En los últimos tiempos, es común que muchas empresas incorporen el concepto “sostenibilidad” o “responsabilidad” en mensajes publicitarios y emitan declaraciones sociales y medioambientales en sus memorias integradas.

Para ADICAE, estas declaraciones contrastan notablemente con las reclamaciones de los consumidores, ya que en lo más profundo, solamente quieren llevar a cabo un “lavado de cara” en términos medioambientales (green washing) o sociales (social washing).

Para evitar ese “engaño” de las empresas, la Asociación se ha marcado como uno de sus principales objetivos el dotar a los consumidores de una visión crítica y de herramientas para «leer» las estrategias de green washing y social washing.

Consumo circular en el día a día

Para lograr consumidores críticos, responsables y solidarios, ADICAE plantea consejos para adoptar hábitos cotidianos que incorporar al consumo a diario.

– Alimentación: exigir a las empresas agroalimentarias y grandes superficies que no descarten los productos por estética o madurez, no abusen de los envasados innecesarios y los plásticos de un solo uso y vendan productos a granel.

– Moda: reparar, reformar y adaptar como forma de alargar la vida de la ropa.

– Higiene: optar por cepillos, de dientes o pelo, de materiales naturales vegetales sin plásticos, ni cerdas de origen animal y elegir maquinillas de afeitar de acero no desechable.

– Agua: reducir los litros de carga de la cisterna del inodoro introduciendo botellas con agua y optar por ducharse en vez de bañarse.

– Finanzas: apostar por la llamada «banca ética», entidades que están comprometidas con buenas prácticas financieras pero también sociales y ecológicas.

– Tecnología: priorizar los aparatos de bajo consumo y de segunda mano.

La fuerza colectiva de los consumidores

Frente a la lógica del “consumir y callar”, ADICAE defiende a los consumidores como la fuerza principal en la economía circular para obligar a las grandes corporaciones a cambiar.
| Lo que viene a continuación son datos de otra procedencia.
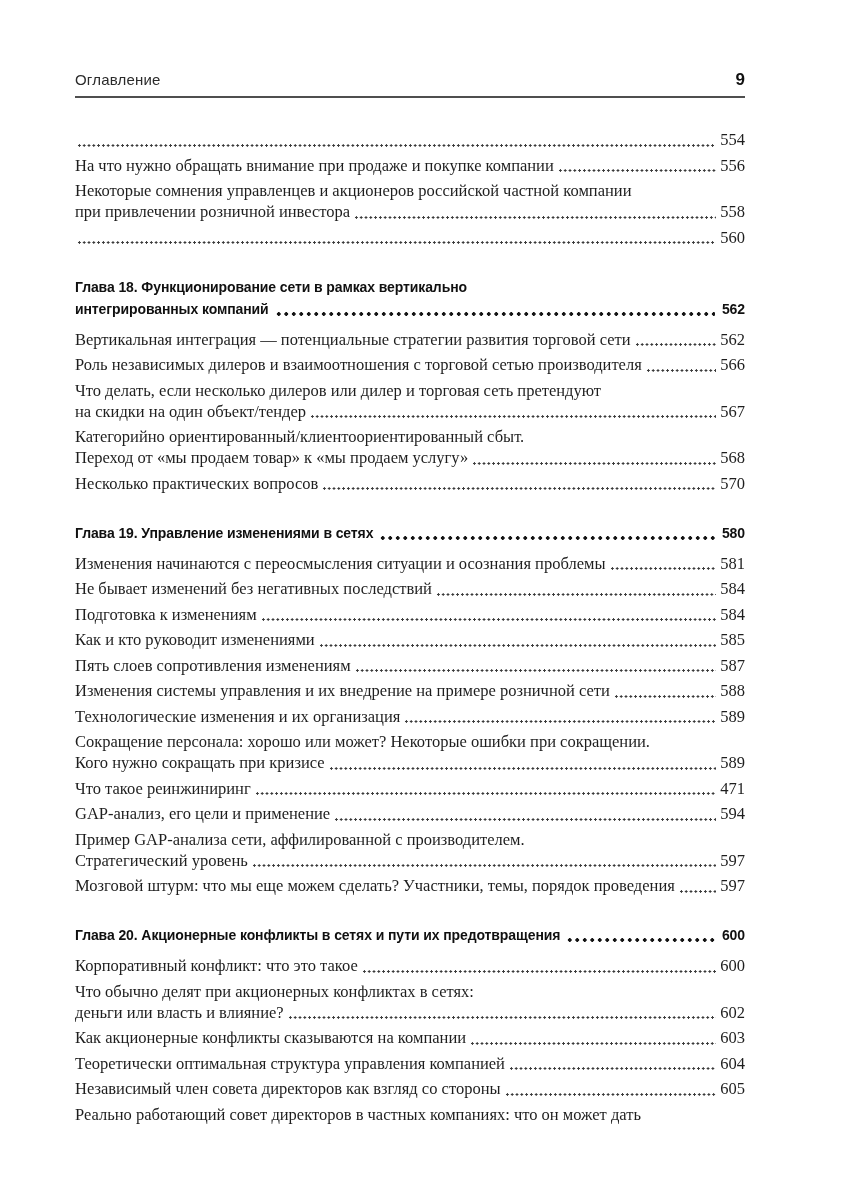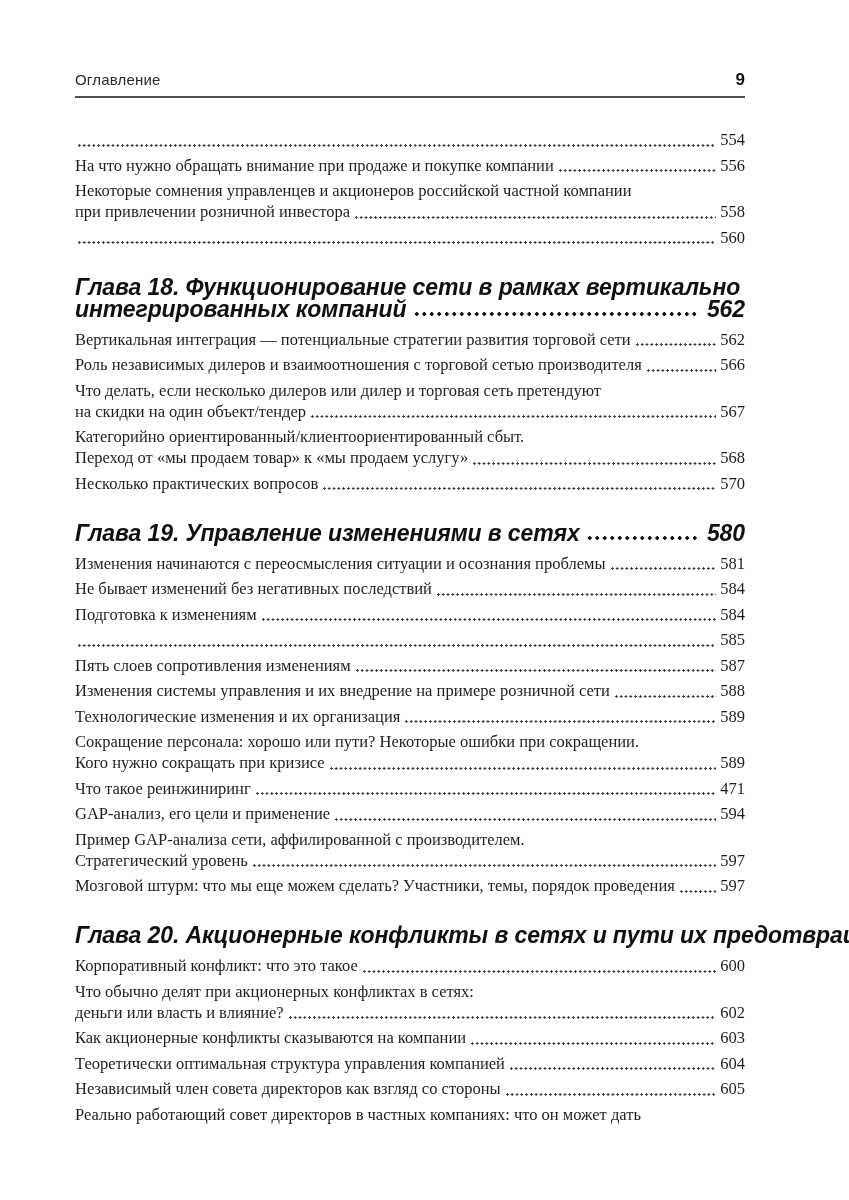"Глава 18. Функционирование сети в" .chapter { font-size: 23px -> 14px; font-style: italic -> none }
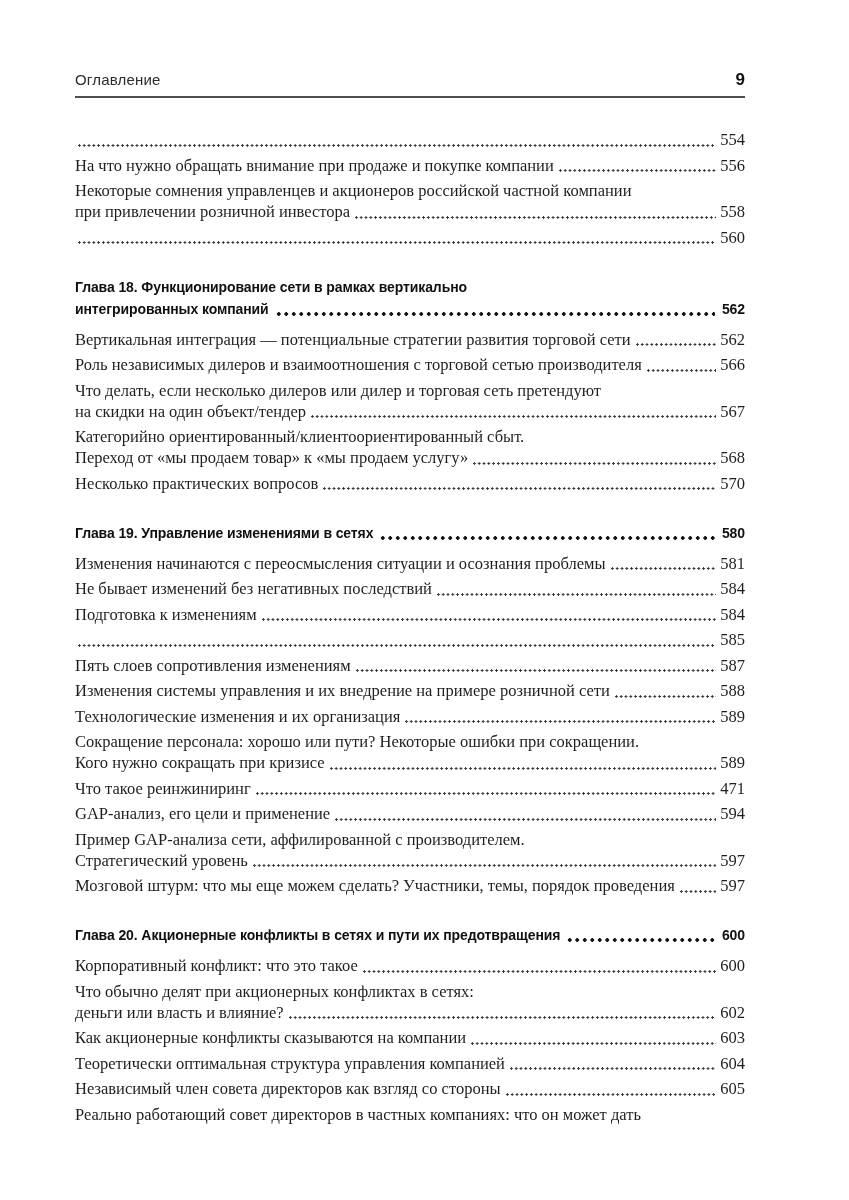"Как и кто руководит изменениями" span.text { html: none -> <span>Как и кто руководит изменениями</span> }
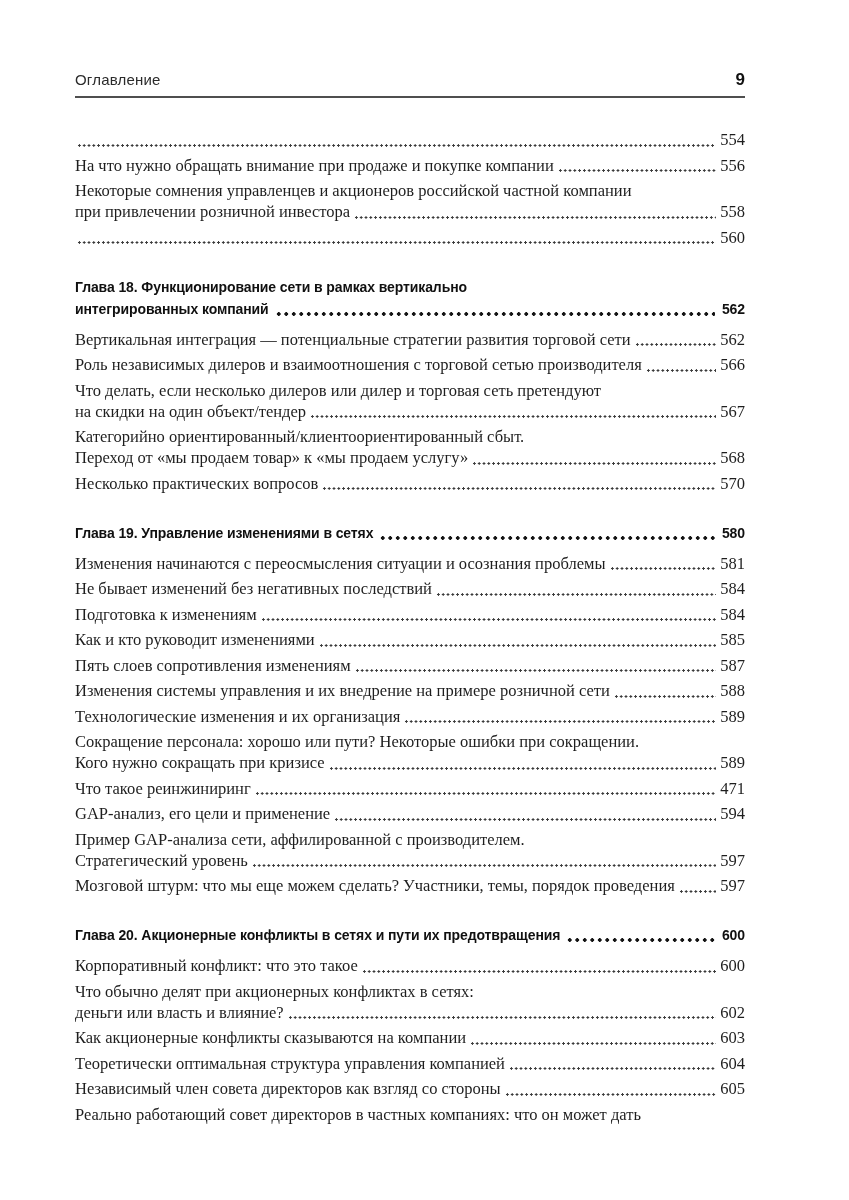"Сокращение персонала: хорошо или пути?" div.entry-line { text: пути -> может }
Esto debe empezar por dejar de relegar a los consumidores a un papel de “demanda pasiva” en el mercado, de destinatarios finales.

Consumir decide qué planeta y sociedad se quiere. Si se transforman algunos aspectos de la manera de consumir, las empresas cambiarán su forma de producir y se irá generando un círculo virtuoso de cambio hacia la sostenibilidad. Pero esos cambios no van a venir solo a través de comportamientos individuales en las prácticas de consumo. El primer paso para una visión crítica implica saber que la fuerza reside en la acción colectiva, en la reivindicación colectiva.

ADICAE hace un llamamiento a los consumidores para que sean críticos, responsables y solidarios porque solo a través de la toma de conciencia colectiva, y la organización en la defensa de sus derechos, se podrán exigir marcos regulatorios y de control claros.

Desde la Asociación se trabajará para que la economía circular no sea solamente una moda pasajera, sino que sea un modo de ver el mundo porque nos va el planeta mismo en ello.